Correremo senza domande. Dopo i semafori
c’è la grande calma
del delta, il fiume pacificato nelle paludi
allontanato il padrone, per un secondo.
(“Guai se vivrete. Dovete capire, in mezzo alle cose
introvabili, sbriciolare un tempo
che egualmente passa senza di voi”)
(“L’arcipelago
che vi apparirà ogni notte
è il perduto
e non si può vivere al confine.
Guardarlo è vederlo da fuori. Ma entrarci
è non poterne più uscire”).
Somiglianze (Guanda, 1976)
Per alcuni giorni nel 1978 fu supplente presso il liceo Scientifico che frequentavo. Sperimentò con noi 18enni una scrittura “creativa” (non aveva dato definizione al metodo o forse non ricordo questo dettaglio).

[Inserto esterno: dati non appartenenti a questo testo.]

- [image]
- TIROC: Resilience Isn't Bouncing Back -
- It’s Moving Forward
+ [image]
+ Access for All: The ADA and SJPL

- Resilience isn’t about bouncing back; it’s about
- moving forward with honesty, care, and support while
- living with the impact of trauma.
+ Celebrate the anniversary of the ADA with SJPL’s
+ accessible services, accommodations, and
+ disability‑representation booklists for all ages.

Per me, era stato bello trovare una sorgente da cui sentire sgorgare parole pensieri costruzioni ed immagini. Durò pochi giorni. Tanti eventi scolastici di quegli anni sono ormai dimenticati, confusi e sbiaditi irrimediabilmente. Ma quei giorni scintillano nella memoria. La scuola raramente ci ha offerto tanto. Dico grazie.